The house is made up of four levels of orthogonal rooms and spaces. They are all staggered and shifted to take maximum advantage of the expansive mountain views on all sides. The six-bedroom, 8,230 square foot house includes a low-level three-car garage, media room, a gym, a home theatre, an office, a great room with a 14-foot high flat ceiling, and lots of terraces. But what makes this house quite unique spatially and experientially is its magical ability to open its many corners. This trick is achieved through the use of six sliding pocket corner door systems (three of them are employed in the great room alone) to bring unobstructed mountain and forest views right in and blend indoors and outdoors on every level. The effect makes the house appear boundless and weightless.

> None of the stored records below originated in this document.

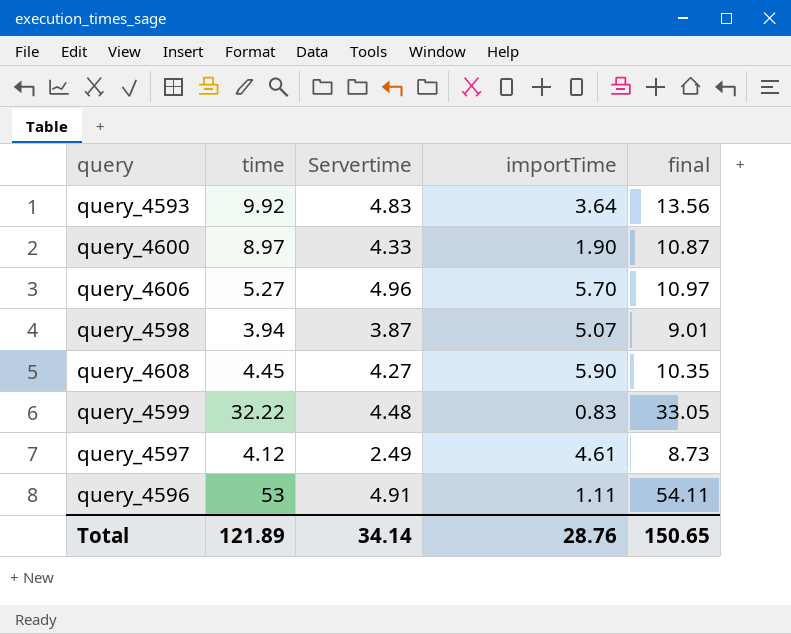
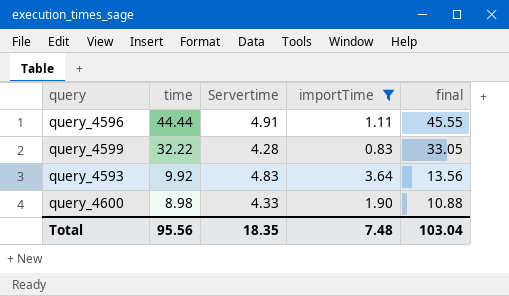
filter: none -> importTime <= 3.64
row order: none -> time descending
query_4596 | time: 53 -> 44.44
query_4596 | final: 54.11 -> 45.55
query_4599 | Servertime: 4.48 -> 4.28
query_4600 | time: 8.97 -> 8.98
query_4600 | final: 10.87 -> 10.88
Total | time: 121.89 -> 95.56
Total | Servertime: 34.14 -> 18.35
Total | importTime: 28.76 -> 7.48
Total | final: 150.65 -> 103.04

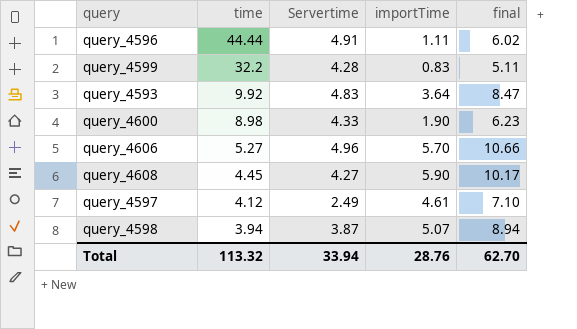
filter: importTime <= 3.64 -> none
column final | formula: [time] + [importTime] -> [Servertime] + [importTime]
query_4599 | time: 32.22 -> 32.2
Total | time: 95.56 -> 113.32
Total | Servertime: 18.35 -> 33.94
Total | importTime: 7.48 -> 28.76
Total | final: 103.04 -> 62.70

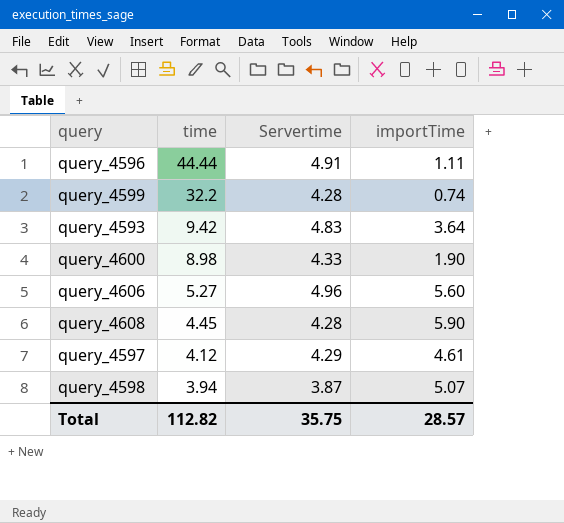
column final | formula: [Servertime] + [importTime] -> none
query_4599 | importTime: 0.83 -> 0.74
query_4593 | time: 9.92 -> 9.42
query_4606 | importTime: 5.70 -> 5.60
query_4608 | Servertime: 4.27 -> 4.28
query_4597 | Servertime: 2.49 -> 4.29
Total | time: 113.32 -> 112.82
Total | Servertime: 33.94 -> 35.75
Total | importTime: 28.76 -> 28.57

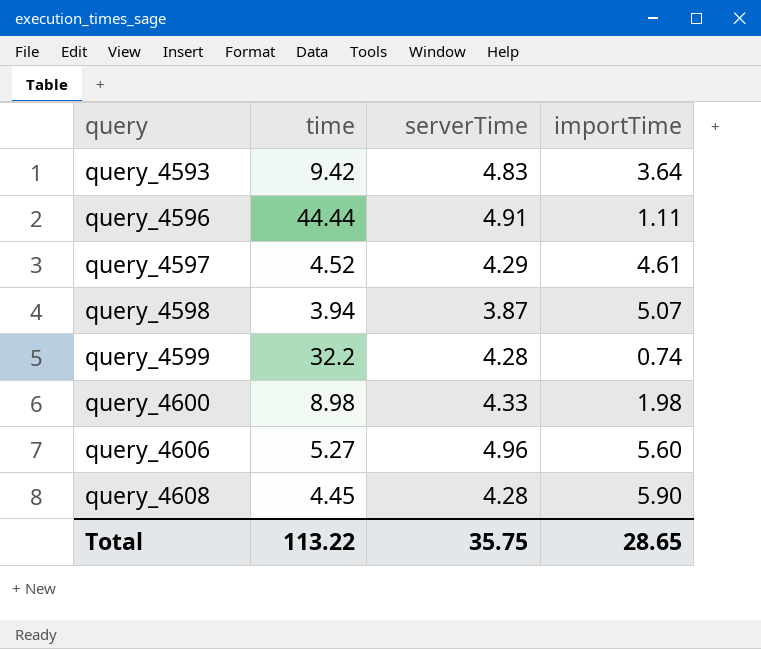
row order: time descending -> query ascending
column name: Servertime -> serverTime
query_4597 | time: 4.12 -> 4.52
query_4600 | importTime: 1.90 -> 1.98
Total | time: 112.82 -> 113.22
Total | importTime: 28.57 -> 28.65

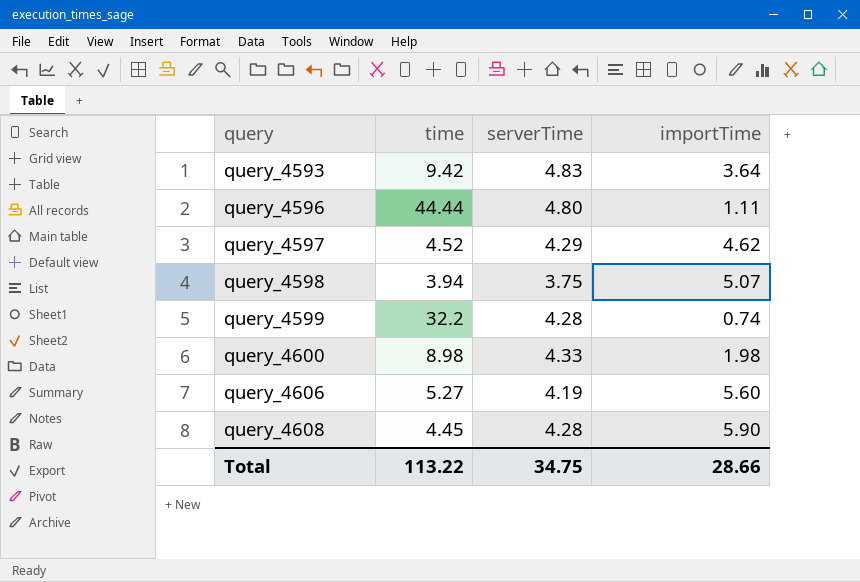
query_4596 | serverTime: 4.91 -> 4.80
query_4597 | importTime: 4.61 -> 4.62
query_4598 | serverTime: 3.87 -> 3.75
query_4606 | serverTime: 4.96 -> 4.19
Total | serverTime: 35.75 -> 34.75
Total | importTime: 28.65 -> 28.66

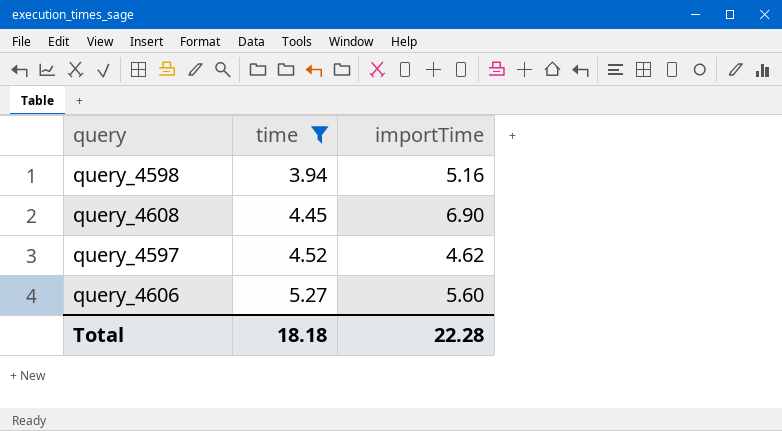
filter: none -> time <= 5.27
row order: query ascending -> time ascending
column serverTime | position: 3 -> none
query_4598 | importTime: 5.07 -> 5.16
query_4608 | importTime: 5.90 -> 6.90
Total | time: 113.22 -> 18.18
Total | importTime: 28.66 -> 22.28

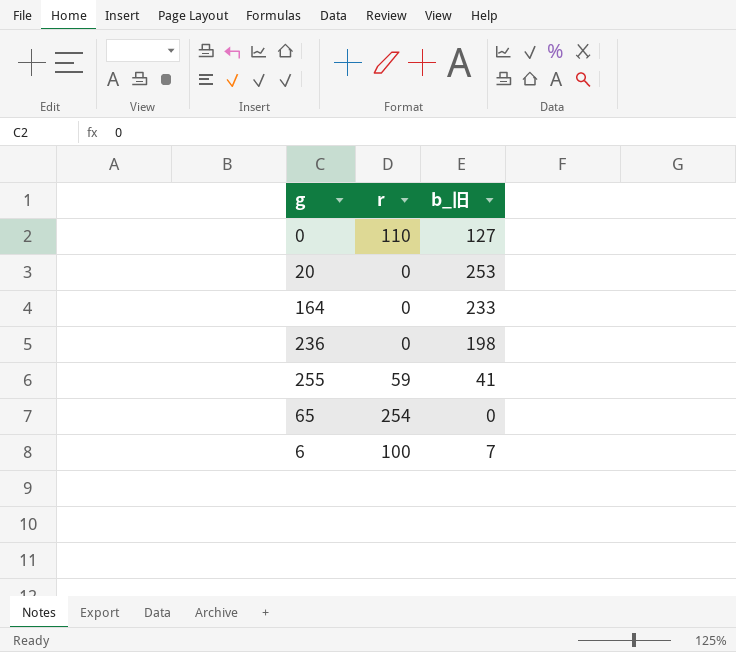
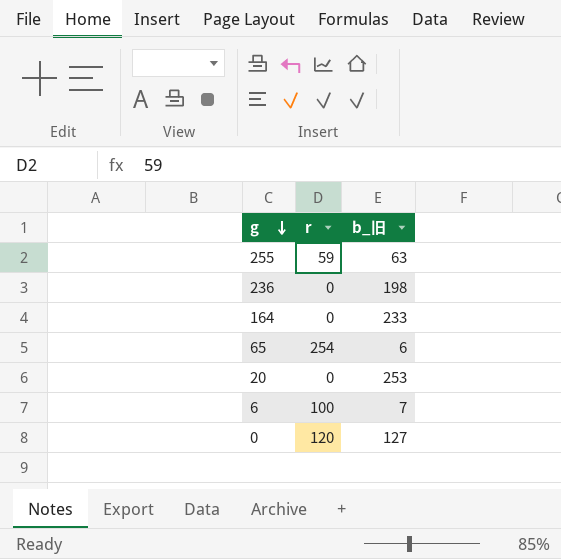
row order: none -> g descending
255 | b_旧: 41 -> 63
65 | b_旧: 0 -> 6
0 | r: 110 -> 120

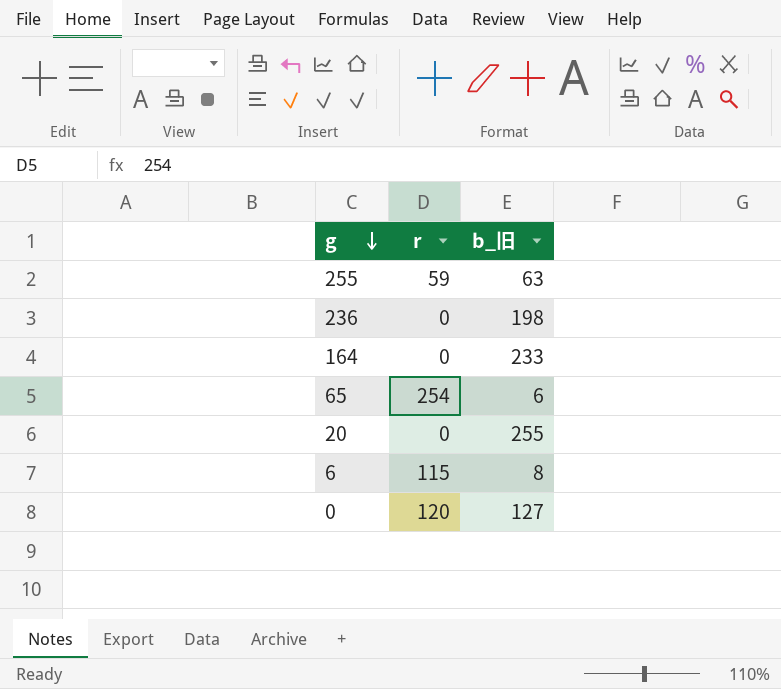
20 | b_旧: 253 -> 255
6 | r: 100 -> 115
6 | b_旧: 7 -> 8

The same materials that distinguish this house from the outside are brought inside—Quartzite ledge stone wall accents, walnut floors, built-in custom cabinets, and cedar soffits that connect seemingly seamlessly with the cedar-clad roof overhangs to further fuse the indoor-outdoor spaces. The two-story entryway visually connects the lower and main levels. It conveys a sense of arrival and connection to the main level. All levels are linked by a floating steel staircase, a sculptural element that entices visitors upstairs. An elevator with windows and doors that open on different sides, provides an alternative means of vertical navigation. Finally, four structural-glass skylights built into the floor on the main level reveal spaces downstairs, a striking feature and a hint for those who just arrived that this house is more than a fancy dwelling but rather an inhabited sculpture. The house is an apt testimony to the architects' response when I asked them to share what their clients typically ask or expect from them. Their response was, “More than once, a client would exclaim—Design something magnificent!”